5. Reproductive and sexual rights

5.1 Analysis
Except for the right to an abortion, sexual and reproductive rights are met by a legislative vacuum. Despite Tunisia’s adoption of a birth-control policy through legislation authorising non-medically-required abortions within conditions specified by the law (Article 214 of the Criminal Code), women’s access to non-medically required abortion and to contraception remains dependent on the country’s demographic policies. Furthermore, backward mentalities deter women, especially unmarried women, from using public institutions for non-medically required abortion.

The virginity test, although not authorised by the law, is a practice used by some families and some authorities as part of judicial enquiries. The female victim, often a minor, is required to take a test to prove her “moral conduct”. The ATFD has denounced this type of practice and has questioned the relevant authorities.

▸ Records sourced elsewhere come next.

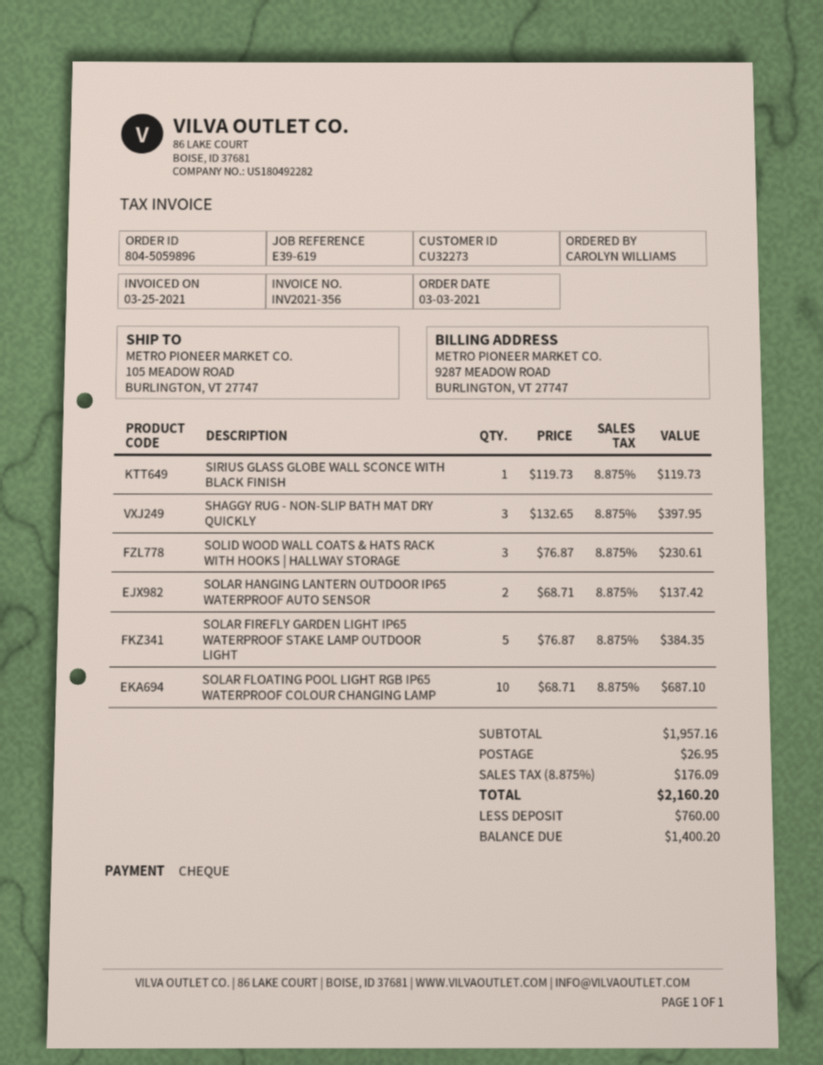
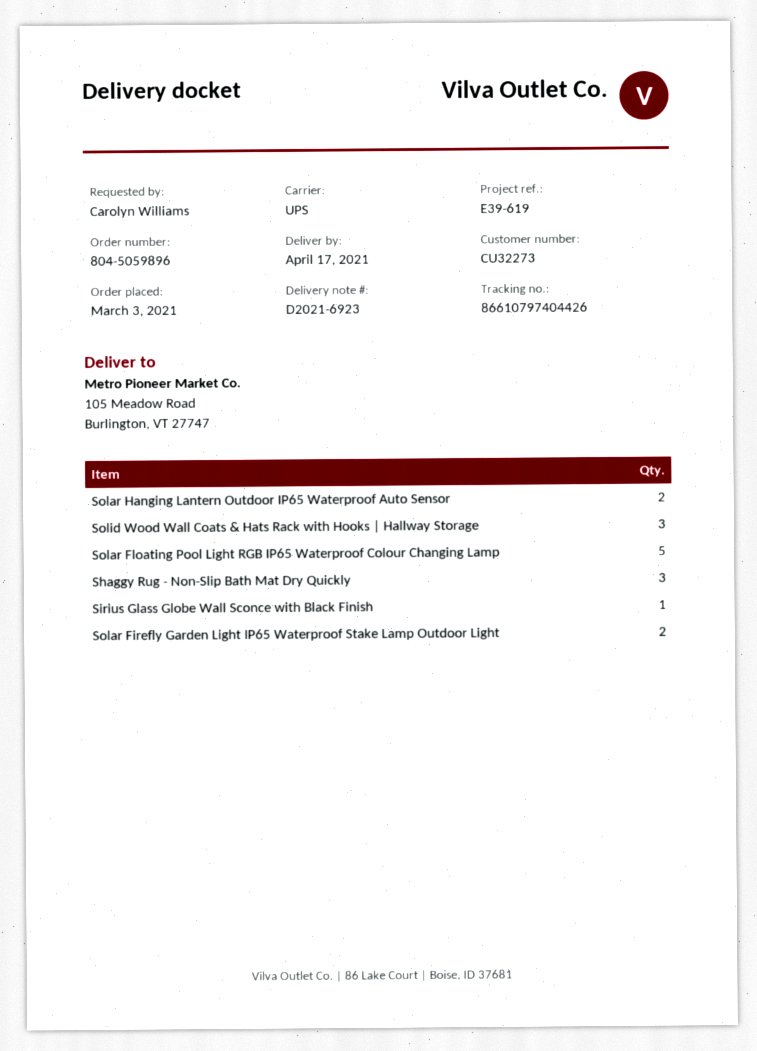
SOLAR FIREFLY GARDEN LIGHT IP65 WATERPROOF STAKE LAMP OUTDOOR LIGHT: 5 -> 2
SOLAR FLOATING POOL LIGHT RGB IP65 WATERPROOF COLOUR CHANGING LAMP: 10 -> 5

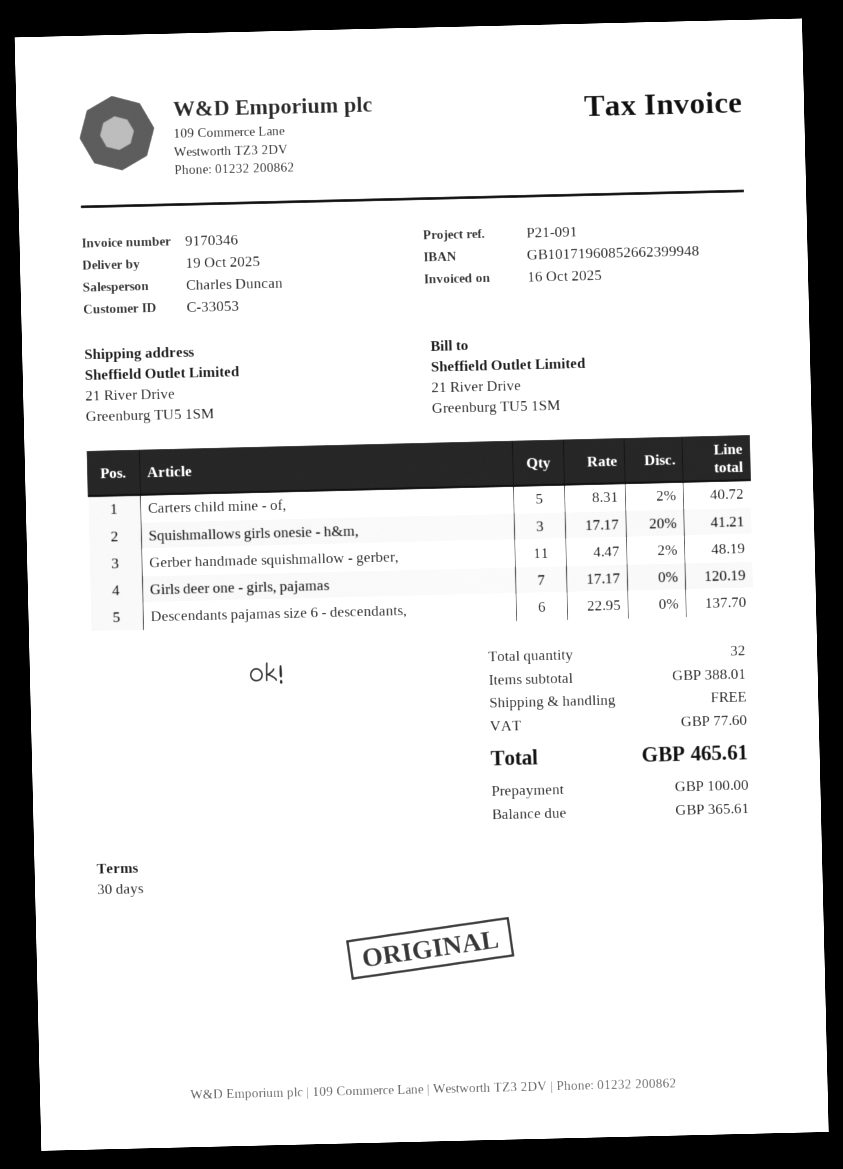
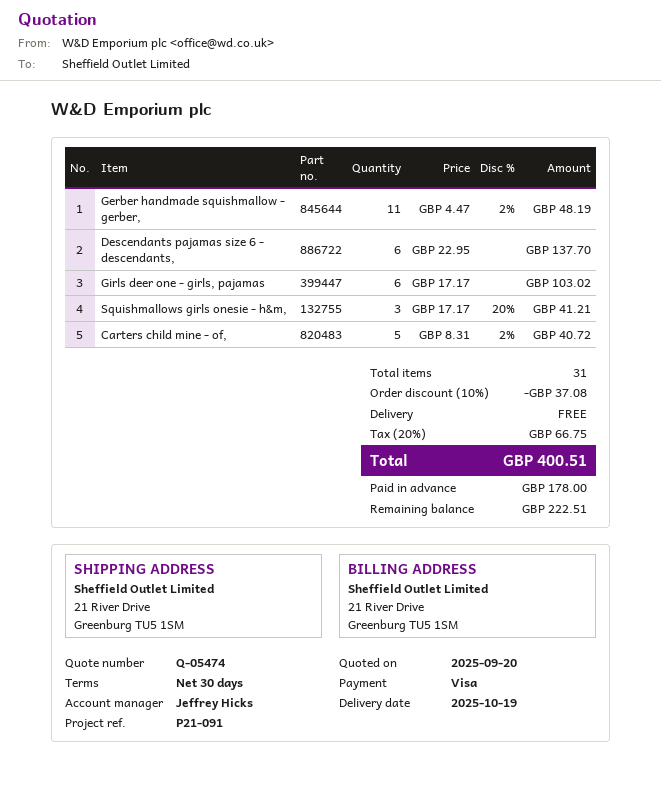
sales rep: Charles Duncan -> Jeffrey Hicks
Girls deer one - girls, pajamas: 7 x 17.17 = 120.19 -> 6 x 17.17 = 103.02
total quantity: 32 -> 31
discount: none -> 10% = 37.08
tax: 77.60 -> 66.75
total: 465.61 -> 400.51
deposit: 100.00 -> 178.00
balance: 365.61 -> 222.51

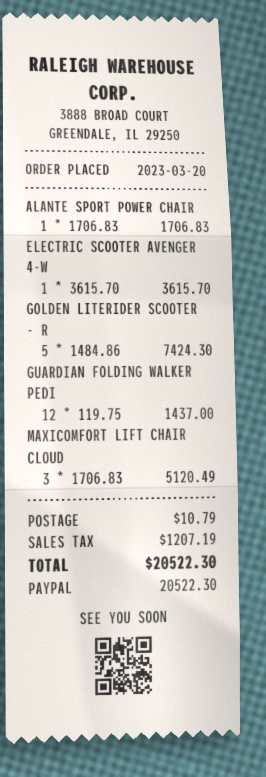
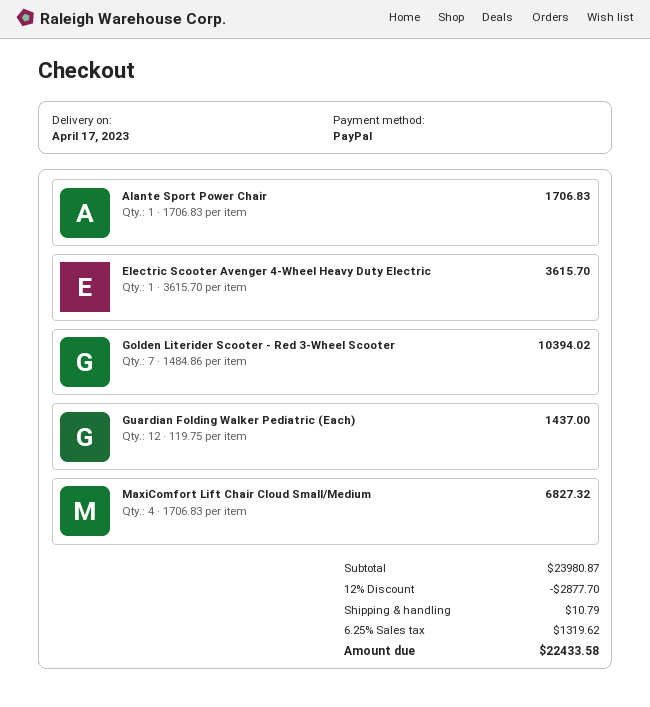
GOLDEN LITERIDER SCOOTER - R: 5 x 1484.86 = 7424.30 -> 7 x 1484.86 = 10394.02
MAXICOMFORT LIFT CHAIR CLOUD: 3 x 1706.83 = 5120.49 -> 4 x 1706.83 = 6827.32
discount: none -> 12% = 2877.70
tax: 1207.19 -> 1319.62
total: 20522.30 -> 22433.58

Freedom of sexual orientation is not recognised and homosexual relationships fall under the force of criminal law. Sexual freedom is only allowed in practice within the legal framework of marriage.
Sex education is almost absent and the right of all individuals to sexual desire and pleasure, as a factor of psychological stability and development of the human being, is not recognised. No educational programme provides for this at any level.

5.2 Recommendations
ATFD makes the following recommendations:
• Recognise sexual and reproductive rights as human rights;
• Ensure access to sexual and reproductive healthcare to allow women from across the country to benefit from services which are essential for their health;
• Adopt national non-discriminatory sex education strategies and to distribute sex education based on every individual’s right to sexual desire and pleasure;
• Prohibit the virginity test;
• Revise legislation relating to sexuality so that it respects individual freedom of choice;
• Decriminalise homosexuality.

6. Women’s rights within the family

6.1 Context
The family remains the stronghold of the patriarchy marked by religiosity. Despite significant expressions of equality in the Personal Status Code, discrimination still subsists within family life.
6.2 Recommendations
ATFD makes the following recommendations:
• Abolish the institution of the dowry, a symbol of the commoditisation of the female body;
• Free the civil marriage ceremony from religious references when it is conducted by civil officials;
• Repeal the administrative regulation of 1973 forbidding marriage between a Muslim Tunisian female and a non-Muslim to enshrine a woman’s right to the freedom to choose her partner;
• Replace the institution of the male head of the family with the concept of parental authority (held by either parent), enshrine full equality of both partners in their rights and responsibilities and remove all legal reference to outdated traditions and customs;
• Guarantee to both partners the freedom to choose their surname and domicile;
• Establish joint ownership of property within marriage as the default legal regime;
• Harmonise the provisions of the Personal Status Code and those of the Law of 2008 regarding housing support for children until both boys and girls reach economic independence;
• In all cases and without exception, allow women to exercise all attributes of parental responsibility in equality with their husband, recognising that even the 1983 reform granting some custody rights to the mother after divorce is not always applied due to the relevant authorities’ lack of knowledge and awareness about these new rights for women.
• Establish equality in inheritance law to bring to an end the pre-eminence of the male bloodline, male privilege and to remove ambiguities in the law on inheritance rights in cases of religious or denominational differences.